Both Nazi racism and sexism concerned all women, the inferior as well as the superior.

GISELA BOCK

The Holocaust happened, but people still wonder how and why. Such questions require more answers than anyone can give, but, as far as the fate of women during the Shoah is concerned, some of the most telling are provided by Gisela Bock. Long associated with work on women's history, she has been for many years a scholar at the Historical Institute of the Technical University in Berlin. As shown by her essay on racism and sexism in Nazi Germany, the roads that led to Auschwitz were as long as they were full of twists and turns. But specifically, she argues, there would have been no need for Olga Lengyel, Gisela Perl, and Charlotte Delbo to talk about Auschwitz unless a tradition of "scientific racism," as Bock calls it, helped to make the Holocaust happen.

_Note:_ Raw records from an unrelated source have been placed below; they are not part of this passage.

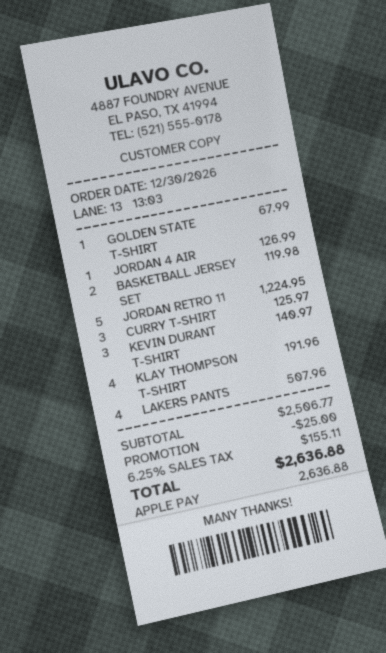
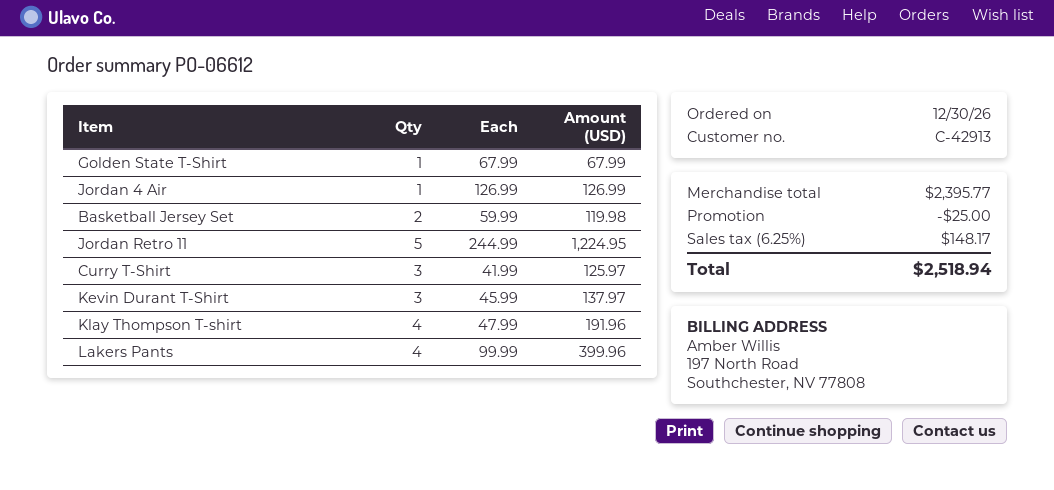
KEVIN DURANT T-SHIRT: 3 for 140.97 -> 3 for 137.97
LAKERS PANTS: 4 for 507.96 -> 4 for 399.96
subtotal: 2506.77 -> 2395.77
tax: 6.25% = 155.11 -> 6.25% = 148.17
total: 2636.88 -> 2518.94

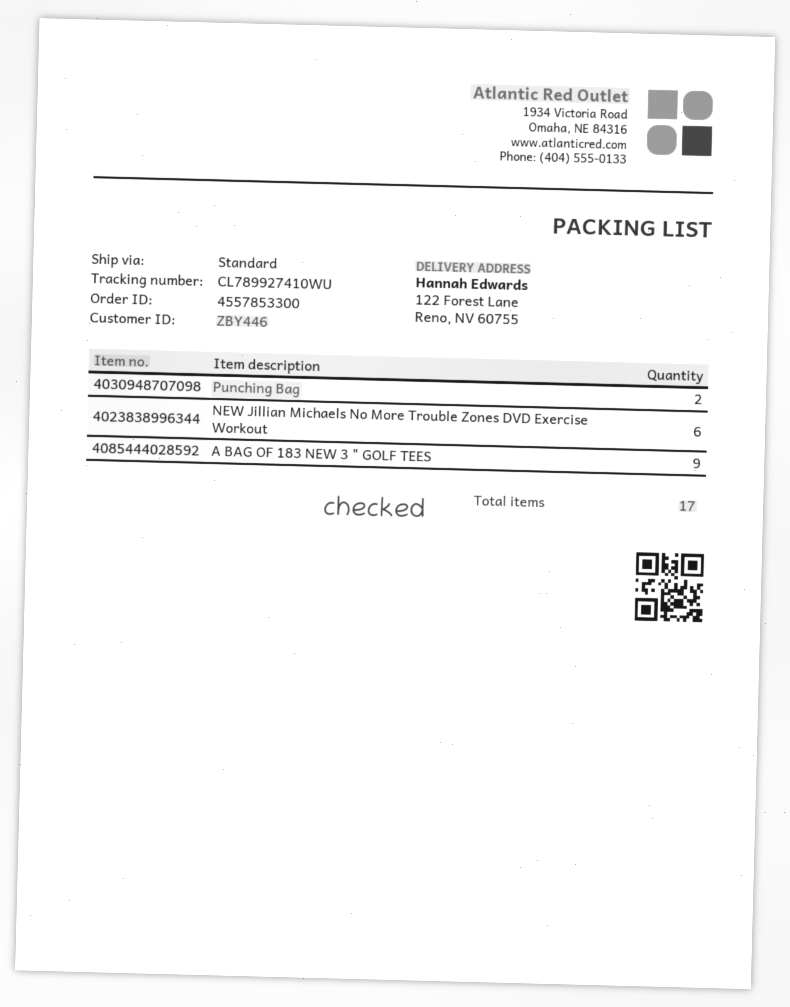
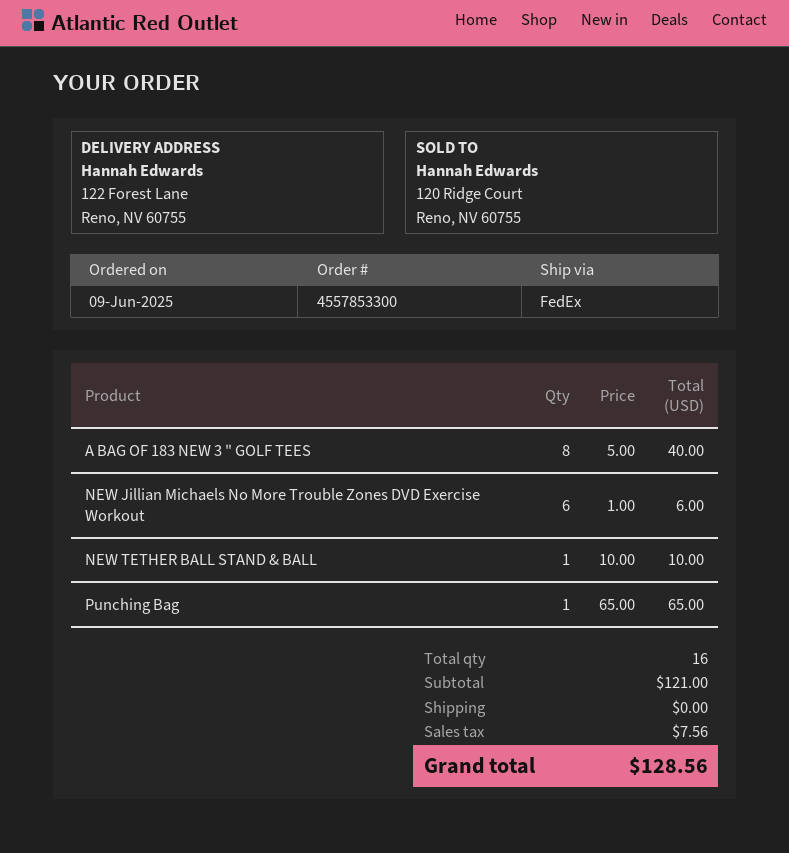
shipping method: standard -> FedEx
Punching Bag: 2 -> 1
A BAG OF 183 NEW 3 " GOLF TEES: 9 -> 8
NEW TETHER BALL STAND & BALL: none -> 1
total quantity: 17 -> 16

Outlining significant background, Bock documents how pre-Nazi eugenic theories paved the way for Hitler and his followers to act on the lethal conclusion that there are "lives unworthy of life" (lebensunwertes Leben). Race-hygiene principles espoused by Nazi ideology decreed that inferior breeds had to be eliminated while the superior German one had to be strengthened and improved. So the Third Reich embraced a principle that had been articulated in 1909, some years before the Nazi party even existed: "If we want to practice race hygiene seriously, we must make women the target of our social work."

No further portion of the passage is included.